On 12/26/22 20:01, Gero Peterhoff via Boost wrote:
Am 26.12.22 um 14:18 schrieb John Maddock via Boost:
I guess in principle, since there is no real guarantee that there are any such types, these would all be BOOST_HAS_ macros.
I think, the idea was to have the least amount of definitions on a fully conforming compiler. I'm not sure if the number of defined macros measurably affect compilation performance, but having a naming scheme that results in an ever growing list of defined macros doesn't sound too good.
However, I have two questions:
1) Which Boost library need this? Generally speaking Config is there for configuring Boost libraries, and as mentioned early in this topic, wasn't originally intended for end-user use.
2) How would we implement this? Short of clairvoyance, I don't see how this is possible in the general case for all the integer and floating point widths.
Also, is this not already largely solved in the integer case by <cstdint> ?
In the floating point case, the only major questions, are:
* Do we have __float128 as an extension: this is already covered.
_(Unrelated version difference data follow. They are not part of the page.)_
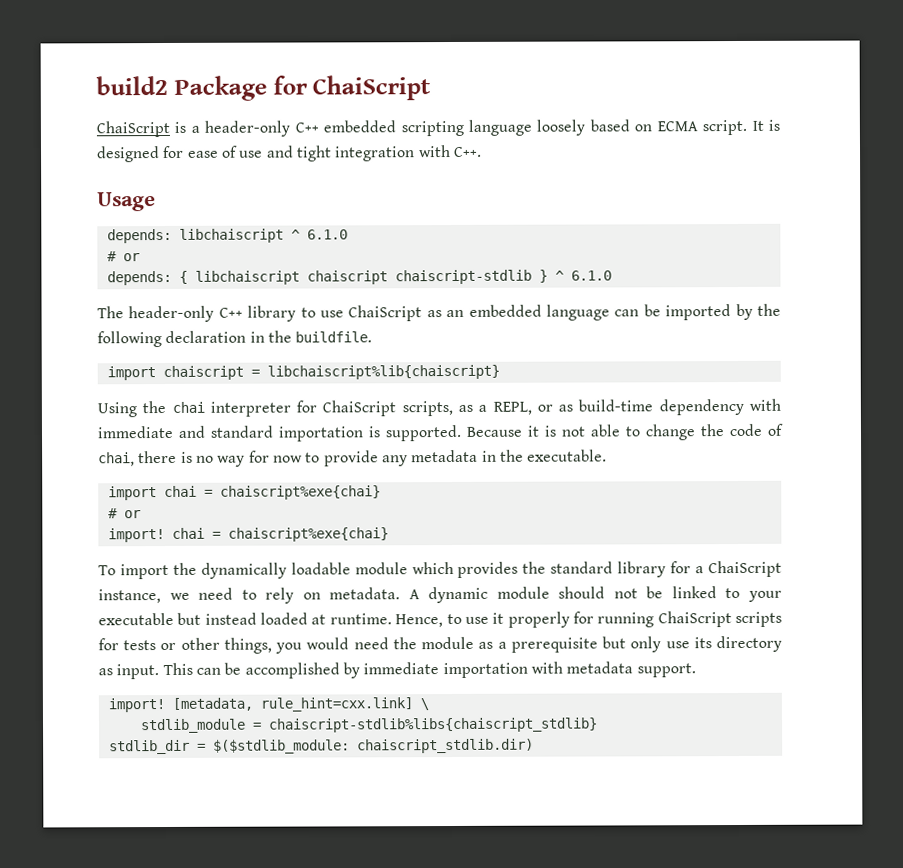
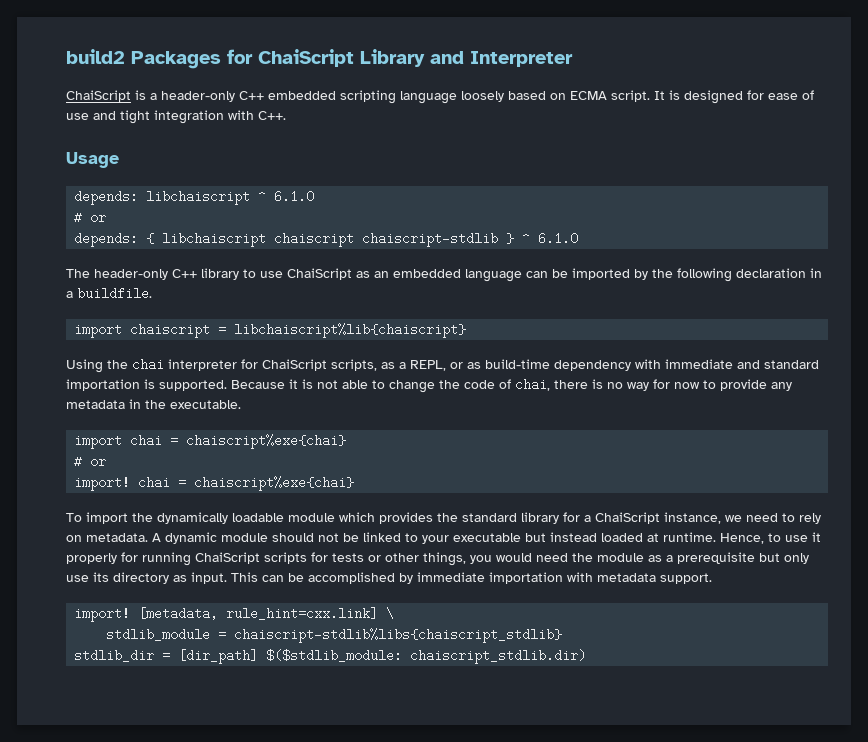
- build2 Package for ChaiScript
+ build2 Packages for ChaiScript Library and Interpreter
- The header-only C++ library to use ChaiScript as an embedded language can be imported by the following declaration in the buildfile.
+ The header-only C++ library to use ChaiScript as an embedded language can be imported by the following declaration in a buildfile.
- stdlib_dir = $($stdlib_module: chaiscript_stdlib.dir)
+ stdlib_dir = [dir_path] $($stdlib_module: chaiscript_stdlib.dir)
* Is long double a __float128: that can easily determined by querying LDBL_MANT_DIG
What am I missing?
John.
Hi John, Basically, I'm all about consistency.
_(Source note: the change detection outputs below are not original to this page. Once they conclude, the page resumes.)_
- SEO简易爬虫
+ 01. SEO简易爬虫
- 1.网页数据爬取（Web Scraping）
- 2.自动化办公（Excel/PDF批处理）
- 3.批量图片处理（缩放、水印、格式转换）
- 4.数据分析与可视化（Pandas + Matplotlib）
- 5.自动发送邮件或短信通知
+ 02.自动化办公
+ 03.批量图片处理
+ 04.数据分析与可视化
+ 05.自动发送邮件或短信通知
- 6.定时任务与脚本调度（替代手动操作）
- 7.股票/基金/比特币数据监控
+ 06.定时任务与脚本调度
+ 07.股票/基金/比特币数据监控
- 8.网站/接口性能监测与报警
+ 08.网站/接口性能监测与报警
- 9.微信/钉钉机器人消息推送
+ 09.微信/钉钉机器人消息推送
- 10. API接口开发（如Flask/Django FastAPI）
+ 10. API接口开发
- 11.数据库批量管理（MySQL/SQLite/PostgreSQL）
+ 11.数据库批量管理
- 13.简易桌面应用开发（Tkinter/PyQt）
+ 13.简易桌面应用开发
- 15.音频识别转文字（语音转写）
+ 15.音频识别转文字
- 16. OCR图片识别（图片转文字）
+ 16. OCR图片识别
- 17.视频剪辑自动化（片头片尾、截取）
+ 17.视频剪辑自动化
integer Apparently not all platforms have u/int64_t, hence BOOST_NO_INT64_T. Something similar could (I'm not sure) also apply to u/int8_t, eg 16-bit DSPs with CHAR_BIT==16 -> BOOST_NO_INT8_T. I don't know of any platforms for u/int16/32_t that don't support it, but you never know ... maybe you know which ones.
float In
there is BOOST_CSTDFLOAT_HAS_FLOATxxx_NATIVE_TYPE, but then they become undefined. I use BOOST_CSTDFLOAT_FLOATxxx_NATIVE_TYPE. ugly. So we need BOOST_NO_FLOATxxx_T.
You are mixing up macros defined by different libraries, Boost.Config and Boost.Math. You may be looking at Boost as a monolithic thing, but it really isn't, and the different macro names are intentional to avoid conflicts between libraries. You could argue to move some of the Boost.Math definitions to Boost.Config, though.
I'll update my config_integer.hpp + config_float.hpp and then send them to you.
In addition, then stand for float: boost::float128_t + boost::float128_type + boost::math::cstdfloat::detail::float_internal128_t are available integer: only boost::(u)int128_type, but no boost::(u)int128_t It would make sense to consolidate this so that there is only boost::xxx128_t and no boost::xxx128_type to eliminate the redundancies and stick to the standard naming scheme.
I believe, the reason that the types have "_type" suffix is to avoid using the "_t" suffix to keep it available for standard types. Not that I'd be a fan of an int128_t built-in type name, but we have precedents.